**Task requirements**
Where does the word "note" show up in the records? Copy every line that holds it.

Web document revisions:
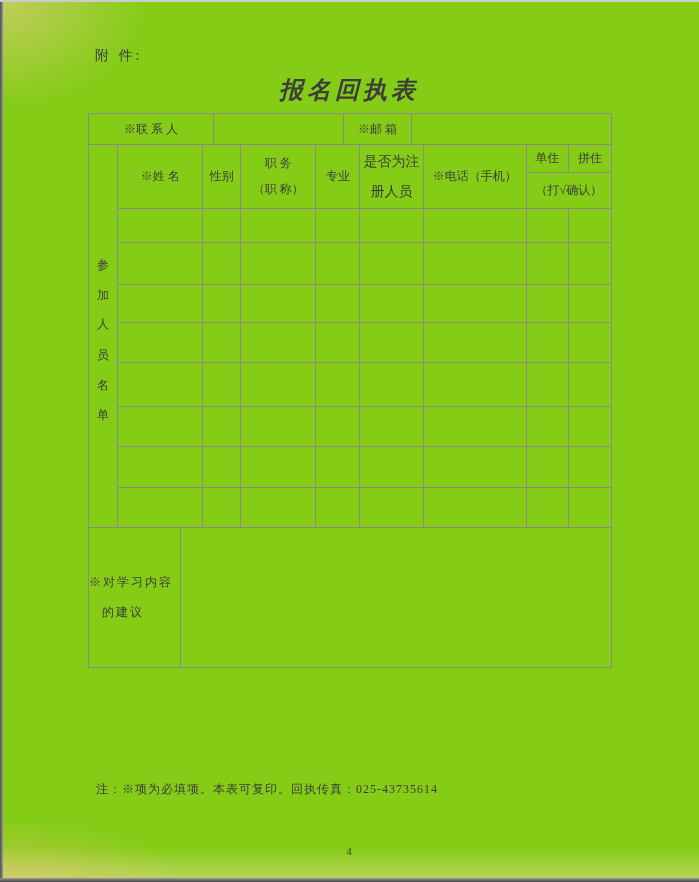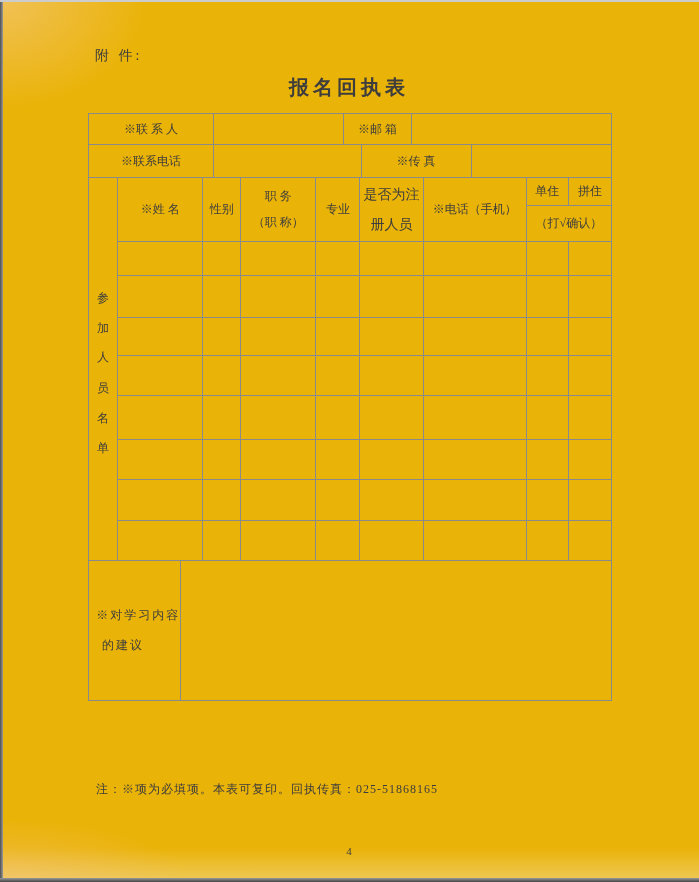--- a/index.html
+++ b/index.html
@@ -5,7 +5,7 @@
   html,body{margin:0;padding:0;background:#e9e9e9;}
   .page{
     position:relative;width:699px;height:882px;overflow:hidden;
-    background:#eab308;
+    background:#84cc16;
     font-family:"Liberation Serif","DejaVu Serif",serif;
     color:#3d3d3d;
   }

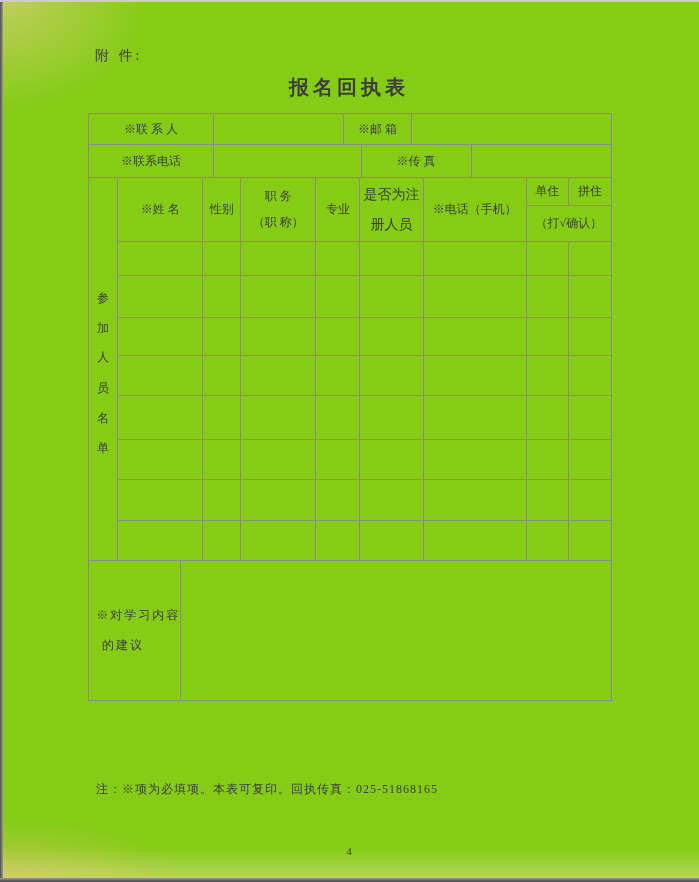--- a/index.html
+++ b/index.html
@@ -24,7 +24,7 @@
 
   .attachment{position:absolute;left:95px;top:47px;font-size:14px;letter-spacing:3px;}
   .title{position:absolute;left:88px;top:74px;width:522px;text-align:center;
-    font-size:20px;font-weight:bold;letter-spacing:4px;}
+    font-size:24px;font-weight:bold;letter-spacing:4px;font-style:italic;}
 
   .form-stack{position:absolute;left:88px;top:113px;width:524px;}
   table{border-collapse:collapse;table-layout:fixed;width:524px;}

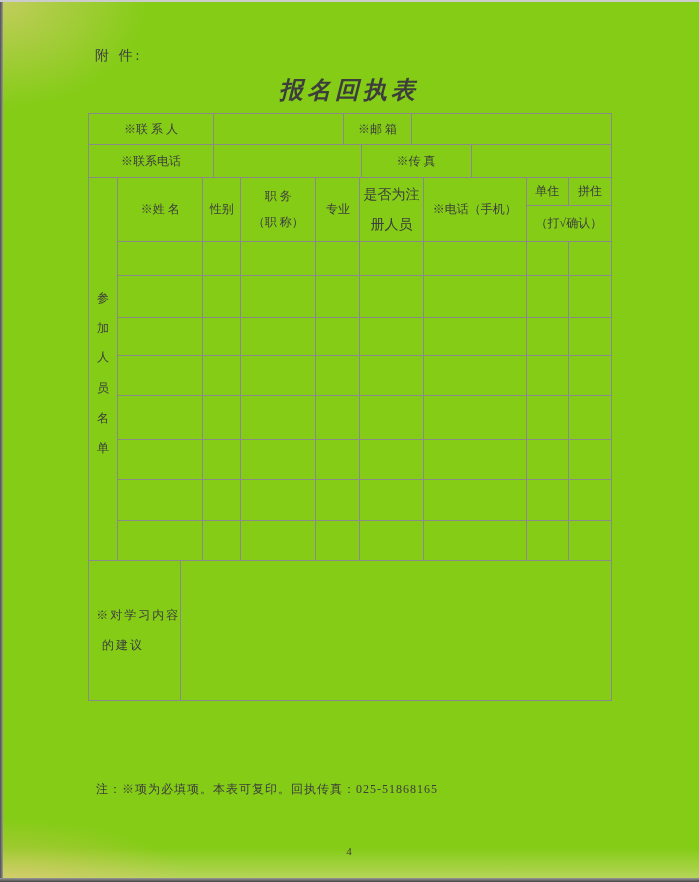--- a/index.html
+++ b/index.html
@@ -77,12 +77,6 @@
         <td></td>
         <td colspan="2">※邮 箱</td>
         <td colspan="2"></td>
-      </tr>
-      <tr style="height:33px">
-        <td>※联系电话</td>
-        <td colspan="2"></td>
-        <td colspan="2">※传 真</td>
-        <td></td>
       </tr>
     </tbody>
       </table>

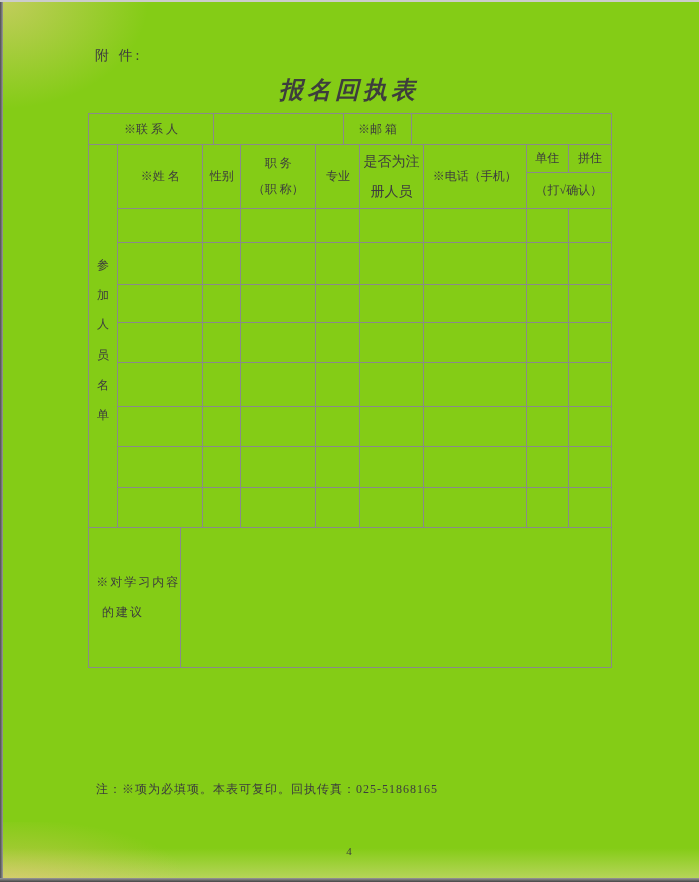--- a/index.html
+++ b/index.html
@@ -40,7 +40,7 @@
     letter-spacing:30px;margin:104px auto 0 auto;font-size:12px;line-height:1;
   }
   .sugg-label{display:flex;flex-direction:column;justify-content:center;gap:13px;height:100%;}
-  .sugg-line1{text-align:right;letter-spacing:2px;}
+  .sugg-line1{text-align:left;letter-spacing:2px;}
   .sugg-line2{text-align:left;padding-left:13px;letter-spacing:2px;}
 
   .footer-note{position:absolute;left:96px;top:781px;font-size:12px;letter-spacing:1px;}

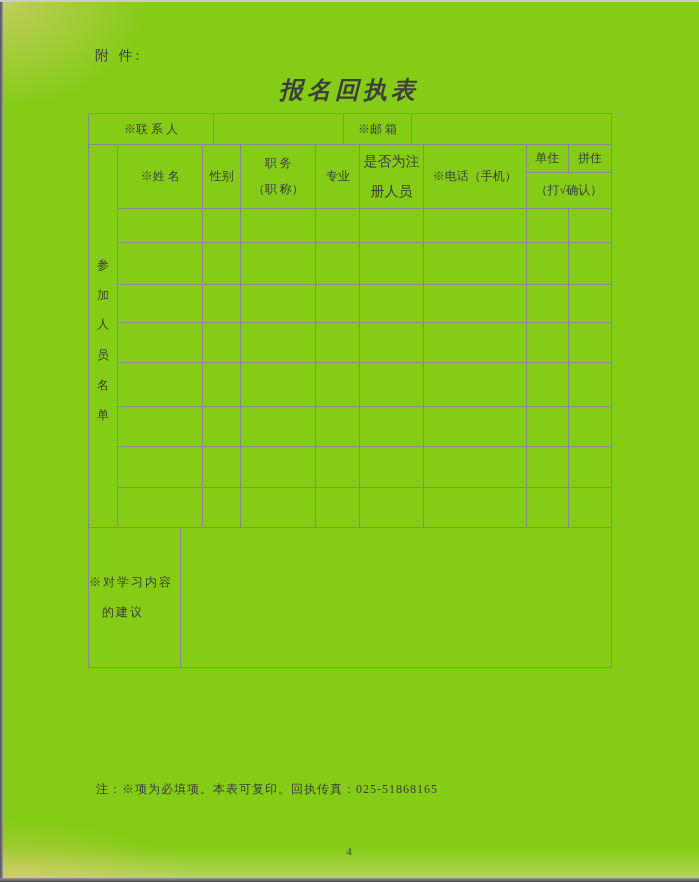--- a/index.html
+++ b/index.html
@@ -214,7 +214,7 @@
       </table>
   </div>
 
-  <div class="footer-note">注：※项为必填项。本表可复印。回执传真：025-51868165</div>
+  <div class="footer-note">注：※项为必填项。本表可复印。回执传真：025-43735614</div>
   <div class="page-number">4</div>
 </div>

--

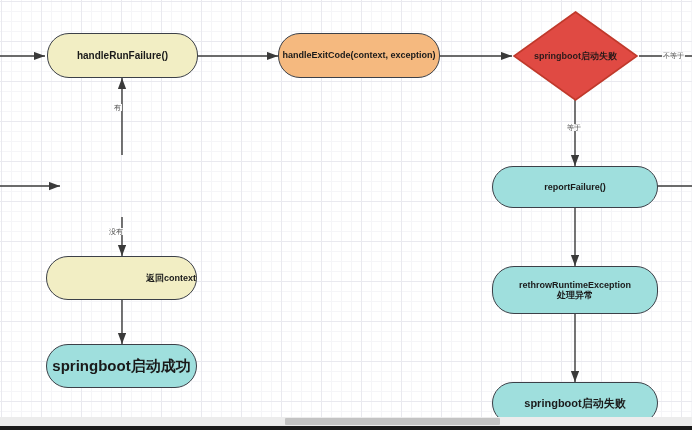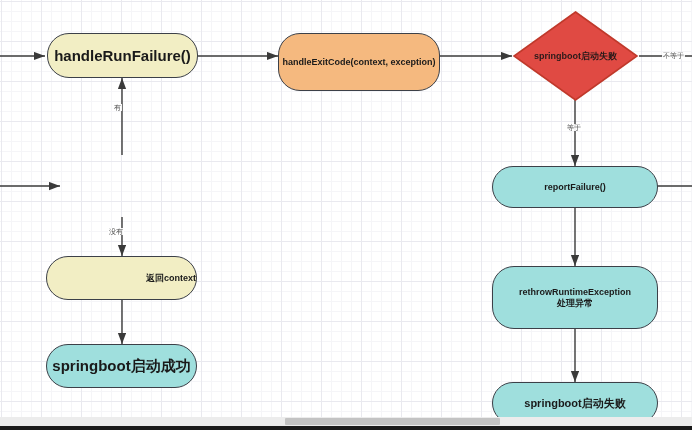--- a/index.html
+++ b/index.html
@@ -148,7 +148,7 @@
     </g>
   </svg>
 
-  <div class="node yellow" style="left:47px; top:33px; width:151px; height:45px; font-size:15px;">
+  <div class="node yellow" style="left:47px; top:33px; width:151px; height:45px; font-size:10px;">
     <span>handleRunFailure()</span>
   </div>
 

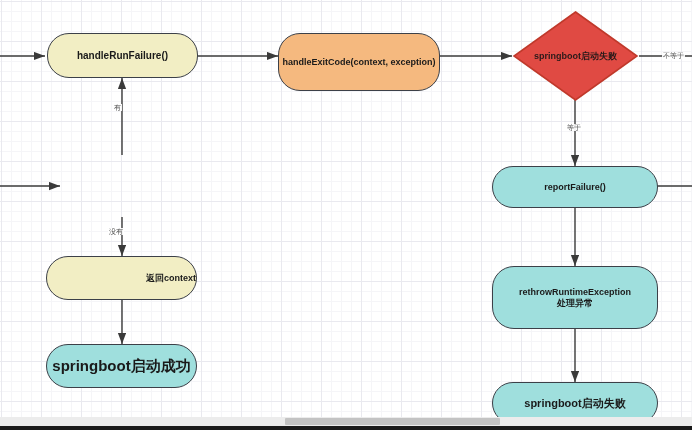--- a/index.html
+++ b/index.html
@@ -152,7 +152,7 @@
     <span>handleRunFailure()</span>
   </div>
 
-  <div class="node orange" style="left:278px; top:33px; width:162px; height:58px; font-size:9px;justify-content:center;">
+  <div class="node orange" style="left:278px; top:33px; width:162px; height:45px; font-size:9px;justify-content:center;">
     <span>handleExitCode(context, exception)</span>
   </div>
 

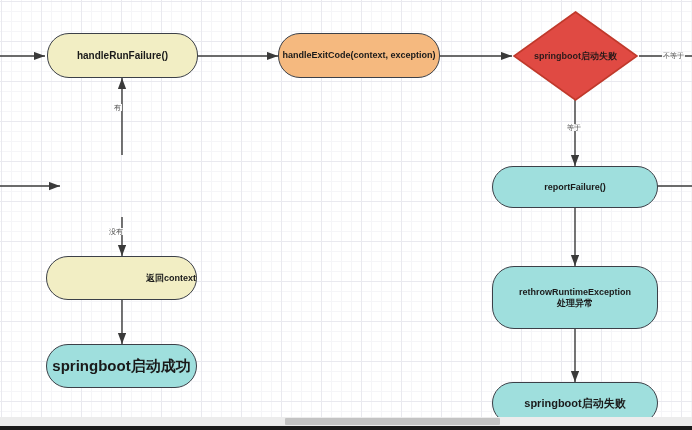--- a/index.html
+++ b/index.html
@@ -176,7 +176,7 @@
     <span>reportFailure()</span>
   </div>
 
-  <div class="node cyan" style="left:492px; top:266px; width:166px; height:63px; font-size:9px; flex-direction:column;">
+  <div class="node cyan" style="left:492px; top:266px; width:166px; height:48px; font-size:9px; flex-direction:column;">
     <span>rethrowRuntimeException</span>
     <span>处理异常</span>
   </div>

**Reply to the exercise**
   .footer-note{position:absolute;left:96px;top:781px;font-size:12px;letter-spacing:1px;}
-  <div class="footer-note">注：※项为必填项。本表可复印。回执传真：025-51868165</div>
+  <div class="footer-note">注：※项为必填项。本表可复印。回执传真：025-43735614</div>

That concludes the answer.